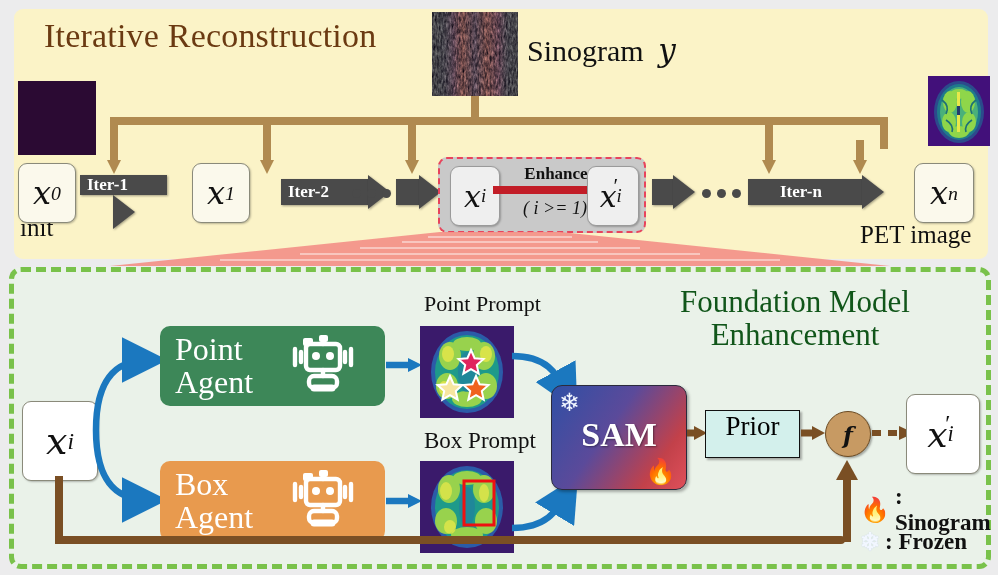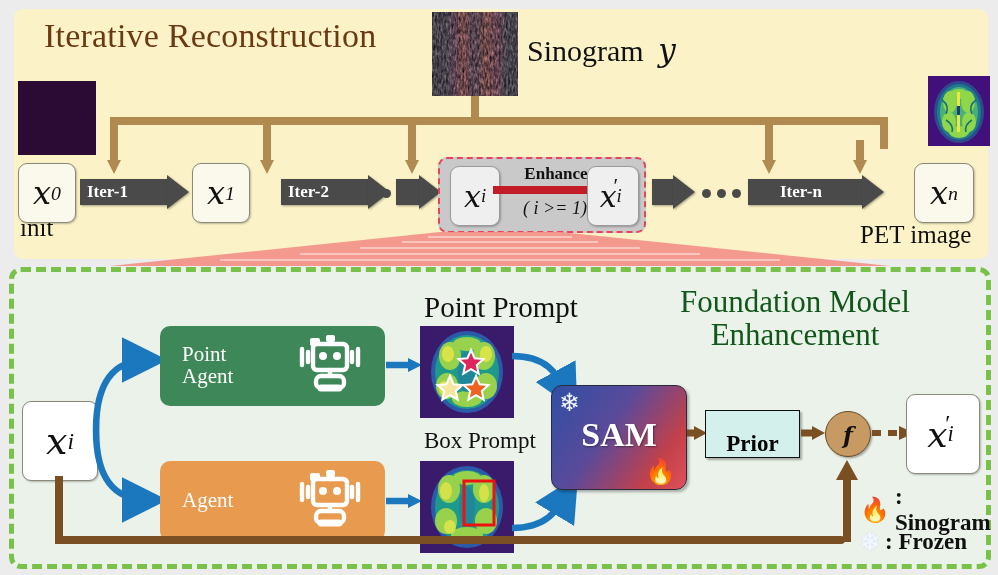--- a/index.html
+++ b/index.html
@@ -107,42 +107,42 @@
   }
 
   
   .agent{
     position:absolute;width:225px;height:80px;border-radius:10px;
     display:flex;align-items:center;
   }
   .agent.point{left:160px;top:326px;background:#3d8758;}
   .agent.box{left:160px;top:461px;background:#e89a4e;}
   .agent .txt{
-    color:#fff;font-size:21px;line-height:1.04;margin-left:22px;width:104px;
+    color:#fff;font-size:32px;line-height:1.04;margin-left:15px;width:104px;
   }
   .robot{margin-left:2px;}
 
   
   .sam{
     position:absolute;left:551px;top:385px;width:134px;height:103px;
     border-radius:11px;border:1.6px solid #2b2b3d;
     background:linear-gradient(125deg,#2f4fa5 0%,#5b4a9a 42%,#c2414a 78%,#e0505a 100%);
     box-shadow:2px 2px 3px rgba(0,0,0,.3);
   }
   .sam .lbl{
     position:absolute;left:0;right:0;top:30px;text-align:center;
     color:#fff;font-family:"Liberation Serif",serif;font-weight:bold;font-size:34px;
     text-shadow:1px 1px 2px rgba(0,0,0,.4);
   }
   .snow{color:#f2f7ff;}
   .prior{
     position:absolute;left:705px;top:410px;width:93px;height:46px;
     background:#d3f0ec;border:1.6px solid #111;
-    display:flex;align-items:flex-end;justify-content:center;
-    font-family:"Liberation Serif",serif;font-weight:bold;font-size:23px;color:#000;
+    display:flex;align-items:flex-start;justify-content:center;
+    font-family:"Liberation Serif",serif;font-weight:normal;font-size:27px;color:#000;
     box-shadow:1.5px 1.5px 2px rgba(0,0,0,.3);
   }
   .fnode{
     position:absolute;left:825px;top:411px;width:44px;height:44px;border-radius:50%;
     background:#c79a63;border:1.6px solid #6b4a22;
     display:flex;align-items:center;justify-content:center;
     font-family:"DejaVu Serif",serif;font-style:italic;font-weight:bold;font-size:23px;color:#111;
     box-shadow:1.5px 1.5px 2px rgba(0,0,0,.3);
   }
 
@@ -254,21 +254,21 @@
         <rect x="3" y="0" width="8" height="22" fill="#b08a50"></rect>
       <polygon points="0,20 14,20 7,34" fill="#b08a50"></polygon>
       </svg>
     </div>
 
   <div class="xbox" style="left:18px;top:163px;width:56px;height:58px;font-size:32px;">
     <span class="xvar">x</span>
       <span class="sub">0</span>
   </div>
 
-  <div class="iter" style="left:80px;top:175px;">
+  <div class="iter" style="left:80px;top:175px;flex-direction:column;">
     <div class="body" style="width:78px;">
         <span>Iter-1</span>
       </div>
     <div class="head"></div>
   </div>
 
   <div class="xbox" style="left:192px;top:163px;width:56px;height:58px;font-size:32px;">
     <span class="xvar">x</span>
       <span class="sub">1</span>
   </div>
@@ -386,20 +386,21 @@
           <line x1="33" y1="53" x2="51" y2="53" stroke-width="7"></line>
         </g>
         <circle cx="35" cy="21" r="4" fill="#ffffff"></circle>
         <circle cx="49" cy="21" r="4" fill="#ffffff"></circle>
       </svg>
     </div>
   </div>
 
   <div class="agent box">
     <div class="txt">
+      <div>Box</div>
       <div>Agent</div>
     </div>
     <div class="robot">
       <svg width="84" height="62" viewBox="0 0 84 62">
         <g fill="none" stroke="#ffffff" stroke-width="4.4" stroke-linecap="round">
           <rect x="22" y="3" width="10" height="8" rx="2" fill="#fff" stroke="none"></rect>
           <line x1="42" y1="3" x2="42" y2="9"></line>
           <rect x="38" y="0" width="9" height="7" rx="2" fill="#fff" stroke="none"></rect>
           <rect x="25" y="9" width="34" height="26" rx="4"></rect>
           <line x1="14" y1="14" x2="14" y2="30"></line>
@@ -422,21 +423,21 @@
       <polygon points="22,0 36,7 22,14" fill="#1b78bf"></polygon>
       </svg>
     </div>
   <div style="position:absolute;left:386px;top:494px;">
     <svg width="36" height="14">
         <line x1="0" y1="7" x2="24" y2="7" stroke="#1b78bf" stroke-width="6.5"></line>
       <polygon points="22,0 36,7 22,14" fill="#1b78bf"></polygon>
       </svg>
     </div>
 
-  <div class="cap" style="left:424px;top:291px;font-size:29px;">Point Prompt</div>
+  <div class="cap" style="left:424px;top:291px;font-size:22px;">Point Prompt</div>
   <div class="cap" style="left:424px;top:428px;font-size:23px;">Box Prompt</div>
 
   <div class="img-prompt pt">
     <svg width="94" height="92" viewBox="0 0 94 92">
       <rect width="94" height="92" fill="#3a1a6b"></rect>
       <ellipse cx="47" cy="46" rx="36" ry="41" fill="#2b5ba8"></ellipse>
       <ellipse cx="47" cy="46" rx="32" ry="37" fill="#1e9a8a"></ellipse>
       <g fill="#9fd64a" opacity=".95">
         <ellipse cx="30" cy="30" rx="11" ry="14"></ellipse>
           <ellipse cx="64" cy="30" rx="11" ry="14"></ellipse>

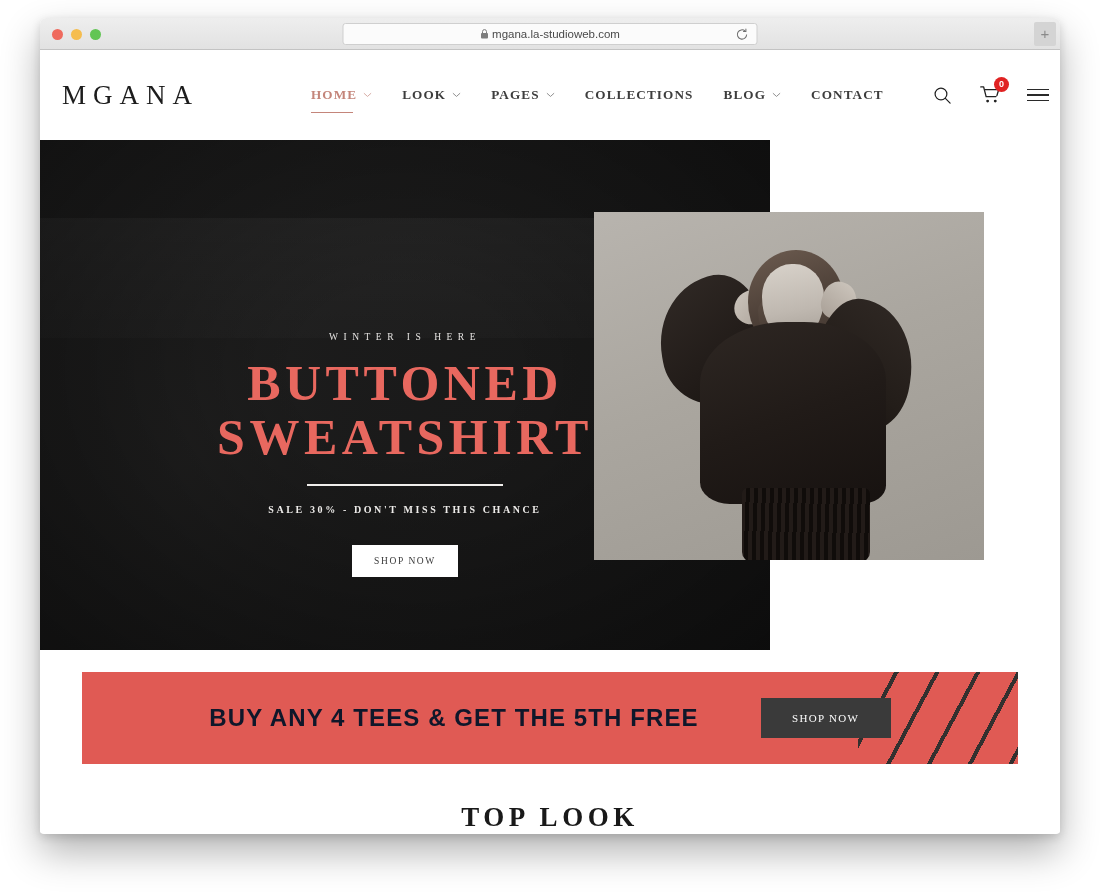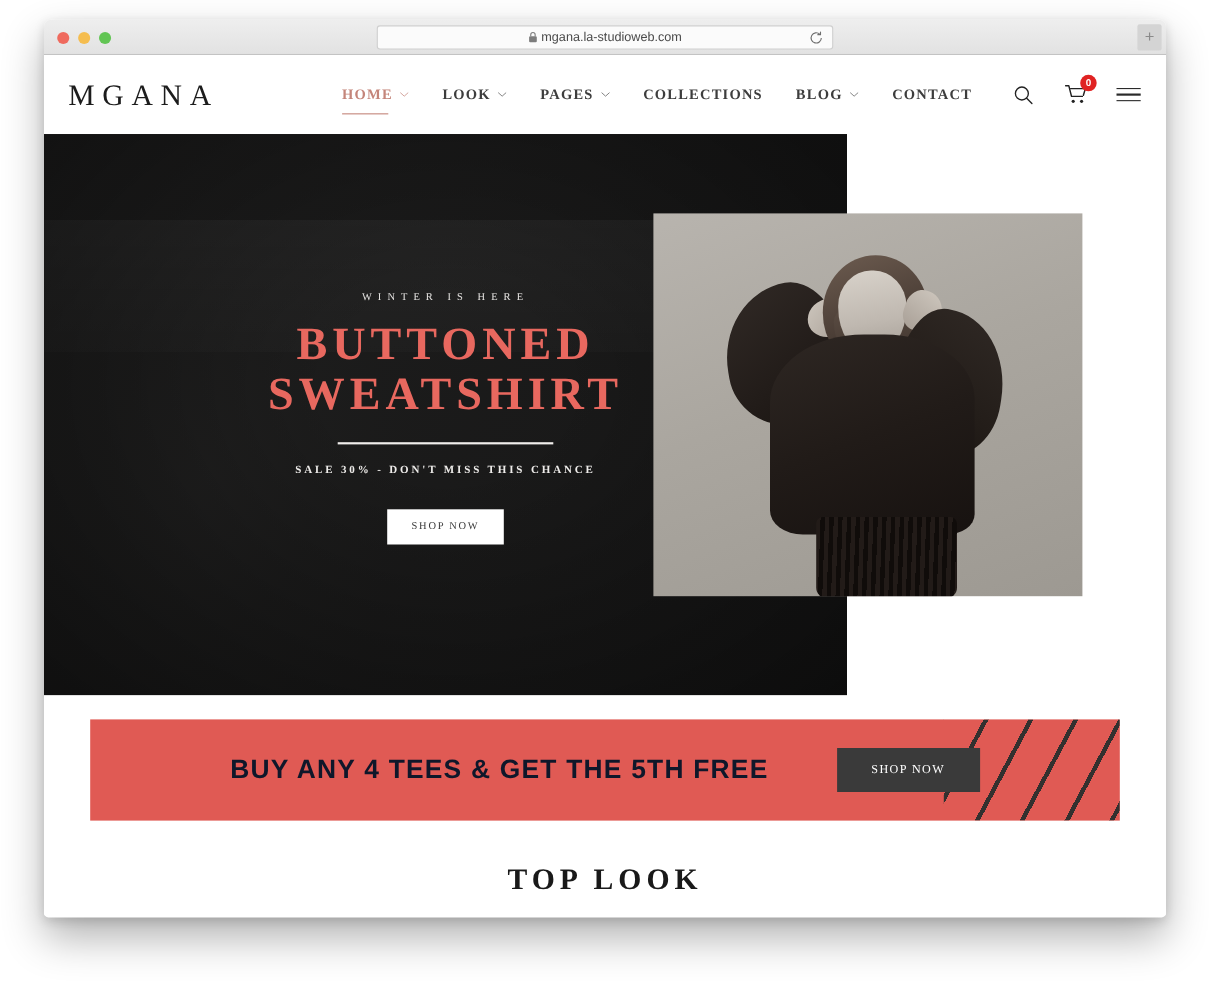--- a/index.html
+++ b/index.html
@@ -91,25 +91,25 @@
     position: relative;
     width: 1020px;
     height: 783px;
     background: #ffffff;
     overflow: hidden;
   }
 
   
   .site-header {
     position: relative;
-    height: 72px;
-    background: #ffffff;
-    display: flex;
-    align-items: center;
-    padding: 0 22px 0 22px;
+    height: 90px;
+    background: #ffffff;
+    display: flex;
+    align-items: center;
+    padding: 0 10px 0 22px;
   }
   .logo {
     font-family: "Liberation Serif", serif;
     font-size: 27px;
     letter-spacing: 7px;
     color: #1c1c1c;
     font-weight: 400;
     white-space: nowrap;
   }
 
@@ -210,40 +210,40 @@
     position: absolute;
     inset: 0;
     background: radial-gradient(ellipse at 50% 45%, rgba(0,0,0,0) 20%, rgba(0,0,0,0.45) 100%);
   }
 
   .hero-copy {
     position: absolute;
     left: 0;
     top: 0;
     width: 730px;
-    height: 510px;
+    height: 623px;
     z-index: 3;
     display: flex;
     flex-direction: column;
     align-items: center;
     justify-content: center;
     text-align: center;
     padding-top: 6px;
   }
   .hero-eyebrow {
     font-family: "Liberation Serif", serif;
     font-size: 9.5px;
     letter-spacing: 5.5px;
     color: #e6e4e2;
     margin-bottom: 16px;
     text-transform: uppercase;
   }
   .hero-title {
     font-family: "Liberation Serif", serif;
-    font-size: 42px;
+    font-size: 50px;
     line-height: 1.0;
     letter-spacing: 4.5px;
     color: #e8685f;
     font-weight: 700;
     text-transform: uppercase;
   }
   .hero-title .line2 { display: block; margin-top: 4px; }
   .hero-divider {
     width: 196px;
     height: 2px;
━━━━━━━━
Retype all the data exactly, please, without pictures.

# EXERCISE SOLUTION
--- a/index.html
+++ b/index.html
@@ -107,42 +107,42 @@
   }
 
   
   .agent{
     position:absolute;width:225px;height:80px;border-radius:10px;
     display:flex;align-items:center;
   }
   .agent.point{left:160px;top:326px;background:#3d8758;}
   .agent.box{left:160px;top:461px;background:#e89a4e;}
   .agent .txt{
-    color:#fff;font-size:21px;line-height:1.04;margin-left:22px;width:104px;
+    color:#fff;font-size:32px;line-height:1.04;margin-left:15px;width:104px;
   }
   .robot{margin-left:2px;}
 
   
   .sam{
     position:absolute;left:551px;top:385px;width:134px;height:103px;
     border-radius:11px;border:1.6px solid #2b2b3d;
     background:linear-gradient(125deg,#2f4fa5 0%,#5b4a9a 42%,#c2414a 78%,#e0505a 100%);
     box-shadow:2px 2px 3px rgba(0,0,0,.3);
   }
   .sam .lbl{
     position:absolute;left:0;right:0;top:30px;text-align:center;
     color:#fff;font-family:"Liberation Serif",serif;font-weight:bold;font-size:34px;
     text-shadow:1px 1px 2px rgba(0,0,0,.4);
   }
   .snow{color:#f2f7ff;}
   .prior{
     position:absolute;left:705px;top:410px;width:93px;height:46px;
     background:#d3f0ec;border:1.6px solid #111;
-    display:flex;align-items:flex-end;justify-content:center;
-    font-family:"Liberation Serif",serif;font-weight:bold;font-size:23px;color:#000;
+    display:flex;align-items:flex-start;justify-content:center;
+    font-family:"Liberation Serif",serif;font-weight:normal;font-size:27px;color:#000;
     box-shadow:1.5px 1.5px 2px rgba(0,0,0,.3);
   }
   .fnode{
     position:absolute;left:825px;top:411px;width:44px;height:44px;border-radius:50%;
     background:#c79a63;border:1.6px solid #6b4a22;
     display:flex;align-items:center;justify-content:center;
     font-family:"DejaVu Serif",serif;font-style:italic;font-weight:bold;font-size:23px;color:#111;
     box-shadow:1.5px 1.5px 2px rgba(0,0,0,.3);
   }
 
@@ -254,21 +254,21 @@
         <rect x="3" y="0" width="8" height="22" fill="#b08a50"></rect>
       <polygon points="0,20 14,20 7,34" fill="#b08a50"></polygon>
       </svg>
     </div>
 
   <div class="xbox" style="left:18px;top:163px;width:56px;height:58px;font-size:32px;">
     <span class="xvar">x</span>
       <span class="sub">0</span>
   </div>
 
-  <div class="iter" style="left:80px;top:175px;">
+  <div class="iter" style="left:80px;top:175px;flex-direction:column;">
     <div class="body" style="width:78px;">
         <span>Iter-1</span>
       </div>
     <div class="head"></div>
   </div>
 
   <div class="xbox" style="left:192px;top:163px;width:56px;height:58px;font-size:32px;">
     <span class="xvar">x</span>
       <span class="sub">1</span>
   </div>
@@ -386,20 +386,21 @@
           <line x1="33" y1="53" x2="51" y2="53" stroke-width="7"></line>
         </g>
         <circle cx="35" cy="21" r="4" fill="#ffffff"></circle>
         <circle cx="49" cy="21" r="4" fill="#ffffff"></circle>
       </svg>
     </div>
   </div>
 
   <div class="agent box">
     <div class="txt">
+      <div>Box</div>
       <div>Agent</div>
     </div>
     <div class="robot">
       <svg width="84" height="62" viewBox="0 0 84 62">
         <g fill="none" stroke="#ffffff" stroke-width="4.4" stroke-linecap="round">
           <rect x="22" y="3" width="10" height="8" rx="2" fill="#fff" stroke="none"></rect>
           <line x1="42" y1="3" x2="42" y2="9"></line>
           <rect x="38" y="0" width="9" height="7" rx="2" fill="#fff" stroke="none"></rect>
           <rect x="25" y="9" width="34" height="26" rx="4"></rect>
           <line x1="14" y1="14" x2="14" y2="30"></line>
@@ -422,21 +423,21 @@
       <polygon points="22,0 36,7 22,14" fill="#1b78bf"></polygon>
       </svg>
     </div>
   <div style="position:absolute;left:386px;top:494px;">
     <svg width="36" height="14">
         <line x1="0" y1="7" x2="24" y2="7" stroke="#1b78bf" stroke-width="6.5"></line>
       <polygon points="22,0 36,7 22,14" fill="#1b78bf"></polygon>
       </svg>
     </div>
 
-  <div class="cap" style="left:424px;top:291px;font-size:29px;">Point Prompt</div>
+  <div class="cap" style="left:424px;top:291px;font-size:22px;">Point Prompt</div>
   <div class="cap" style="left:424px;top:428px;font-size:23px;">Box Prompt</div>
 
   <div class="img-prompt pt">
     <svg width="94" height="92" viewBox="0 0 94 92">
       <rect width="94" height="92" fill="#3a1a6b"></rect>
       <ellipse cx="47" cy="46" rx="36" ry="41" fill="#2b5ba8"></ellipse>
       <ellipse cx="47" cy="46" rx="32" ry="37" fill="#1e9a8a"></ellipse>
       <g fill="#9fd64a" opacity=".95">
         <ellipse cx="30" cy="30" rx="11" ry="14"></ellipse>
           <ellipse cx="64" cy="30" rx="11" ry="14"></ellipse>

--- a/index.html
+++ b/index.html
@@ -91,25 +91,25 @@
     position: relative;
     width: 1020px;
     height: 783px;
     background: #ffffff;
     overflow: hidden;
   }
 
   
   .site-header {
     position: relative;
-    height: 72px;
-    background: #ffffff;
-    display: flex;
-    align-items: center;
-    padding: 0 22px 0 22px;
+    height: 90px;
+    background: #ffffff;
+    display: flex;
+    align-items: center;
+    padding: 0 10px 0 22px;
   }
   .logo {
     font-family: "Liberation Serif", serif;
     font-size: 27px;
     letter-spacing: 7px;
     color: #1c1c1c;
     font-weight: 400;
     white-space: nowrap;
   }
 
@@ -210,40 +210,40 @@
     position: absolute;
     inset: 0;
     background: radial-gradient(ellipse at 50% 45%, rgba(0,0,0,0) 20%, rgba(0,0,0,0.45) 100%);
   }
 
   .hero-copy {
     position: absolute;
     left: 0;
     top: 0;
     width: 730px;
-    height: 510px;
+    height: 623px;
     z-index: 3;
     display: flex;
     flex-direction: column;
     align-items: center;
     justify-content: center;
     text-align: center;
     padding-top: 6px;
   }
   .hero-eyebrow {
     font-family: "Liberation Serif", serif;
     font-size: 9.5px;
     letter-spacing: 5.5px;
     color: #e6e4e2;
     margin-bottom: 16px;
     text-transform: uppercase;
   }
   .hero-title {
     font-family: "Liberation Serif", serif;
-    font-size: 42px;
+    font-size: 50px;
     line-height: 1.0;
     letter-spacing: 4.5px;
     color: #e8685f;
     font-weight: 700;
     text-transform: uppercase;
   }
   .hero-title .line2 { display: block; margin-top: 4px; }
   .hero-divider {
     width: 196px;
     height: 2px;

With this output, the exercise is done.